Paul makes a similar point in Romans 1:18-20, that God has
indeed made himself known to mankind. “The wrath of God is being revealed from
heaven against all the godlessness and wickedness of people, who suppress the
truth by their wickedness, since what may be known about God is plain to them.
For since the creation of the world God’s invisible qualities – his eternal
power and divine nature – have been clearly seen being understood from what has
been made, so that people are without excuse.”
The very magnificence of
creation in all of its forms from the galaxies in the skies to the beauty of
the depths of the seas clearly demonstrates that there is an eternal hand
behind all of creation.
Furthermore, God left in the human heart the capacity,
through our choice, and God’s call to respond to Him and to enter into new life
with Him. In fact, His intention to come and rescue a world gone terribly wrong
was announced at the very time that he pronounced judgment on Satan and Adam
and Eve at the fall.
“So the Lord God said to the serpent, ‘Because you have done
this, Cursed are you above all livestock and all wild animals! You will crawl
on your belly and you will eat dust all the days of your life. And I will put
enmity between you and the woman, and between your offspring and hers; he will
crush your head and you will strike his heel.”
It seems that serpents were forever destined to crawl on the
ground as they became a symbol of Satan who had appeared to Eve in the form of
a snake. But more important is what God says about the relationship between
Satan and the woman and her offspring. There will be enmity
between Satan and Eve which is understandable given his part in this terrible
event. Eve would never forget the awful event that Satan had enticed her to
participate in.
But then God says something more interesting. He will put
enmity between Satan’s offspring and hers. But the apex of this verse is the last phrase, “he will
crush your head and you will strike his heal.”
Here God introduces
a single male offspring who will eventually come and who will crush the head of
Satan once and for all even as Satan strikes his heel. This is the first
reference in Scripture to the One who would one day come and defeat Satan. Even
on this terrible day that changed all of history, there would be another day
that would also change history, the day that a Savior would come and defeat the
evil one.
Think about this. From that day forward, Satan knew that he would be defeated by an unknown male offspring of Eve. He lived in
eternal fear of who that would be and when that day would come.

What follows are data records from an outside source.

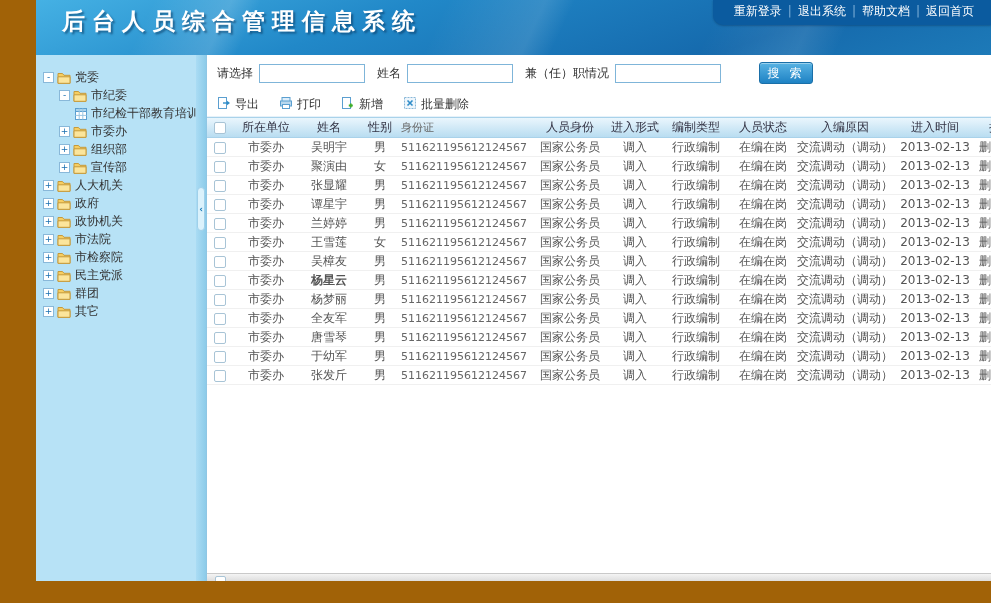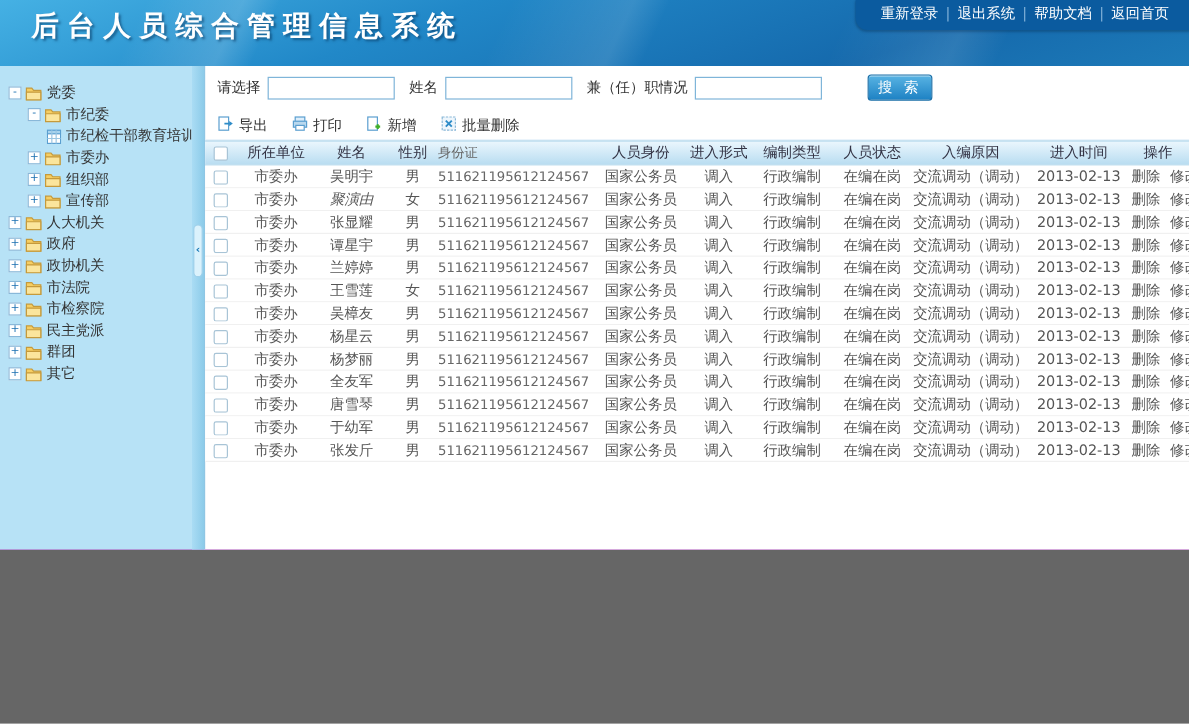"后台人员综合管理信息系统" .wrap { background: #d946ef -> #a16207; height: 458px -> 603px; padding-left: none -> 36px }
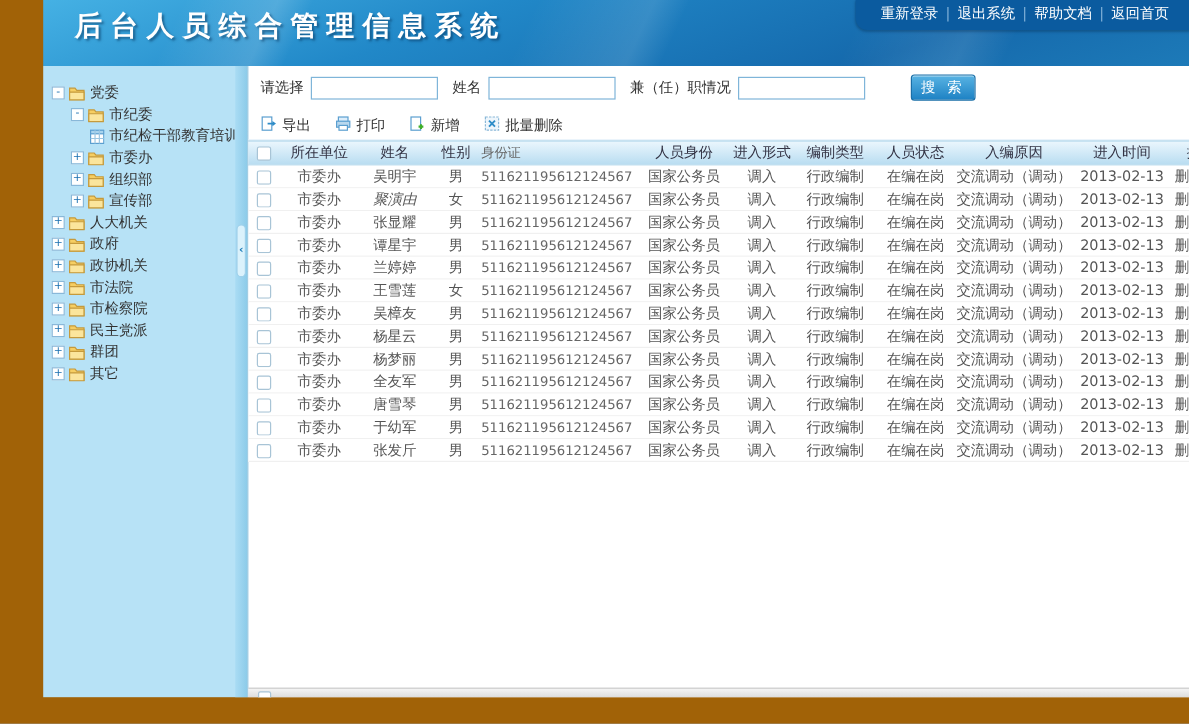"聚演由" div.cell { font-style: italic -> none }
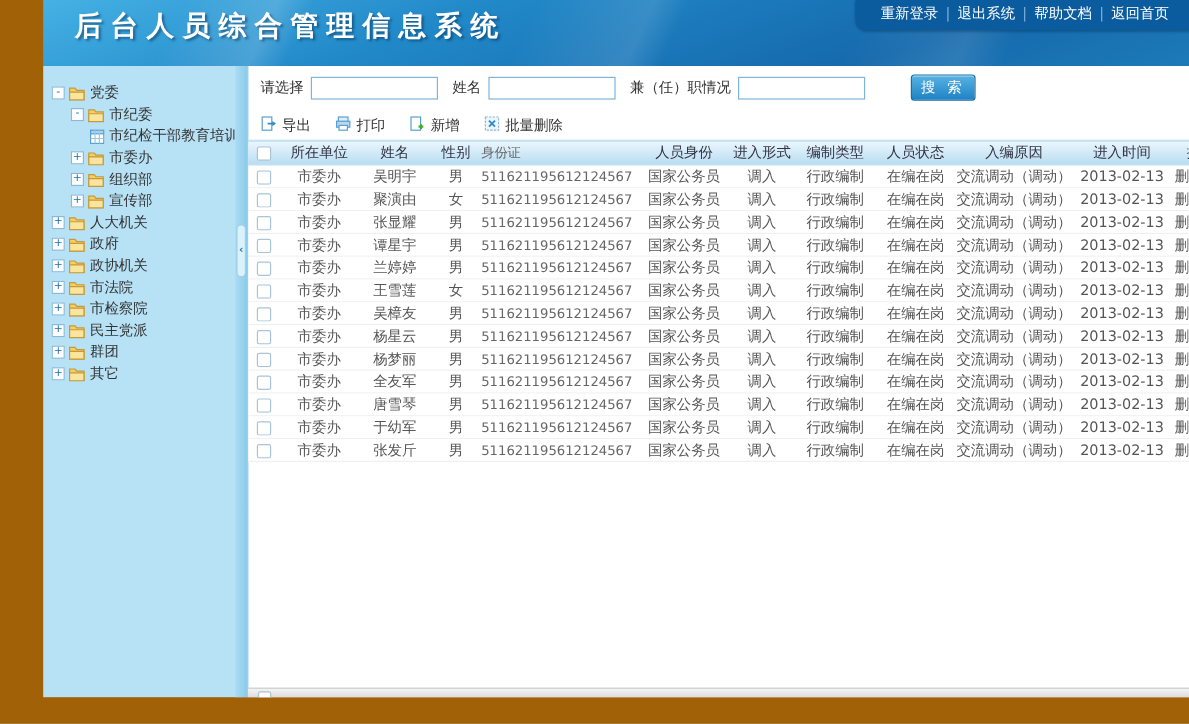"杨星云" div.cell { font-weight: none -> bold }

It is clear he
recognized Jesus for who He was when He ministered on earth, which is why Satan
tried to entice Him to follow Him in the desert temptations immediately after
Jesus’ baptism by John. And, on Good Friday he was ecstatic that God’s Son was
crucified! He had won! He had defeated the one who came to defeat him. Little
did he count on Resurrection Sunday and on that day he knew he had met his
waterloo. He had lost. God had won and all he could do from that day forward
was to fight a losing rearguard battle.
All of history from the awful day of the fall has been a
story of redemption as God, out of amazing love for rebellious people put in
place His divine rescue operation that would climax with the ministry, death
and resurrection of Jesus and culminate in a New Heavens and New Earth where
God and His redeemed will live for all time.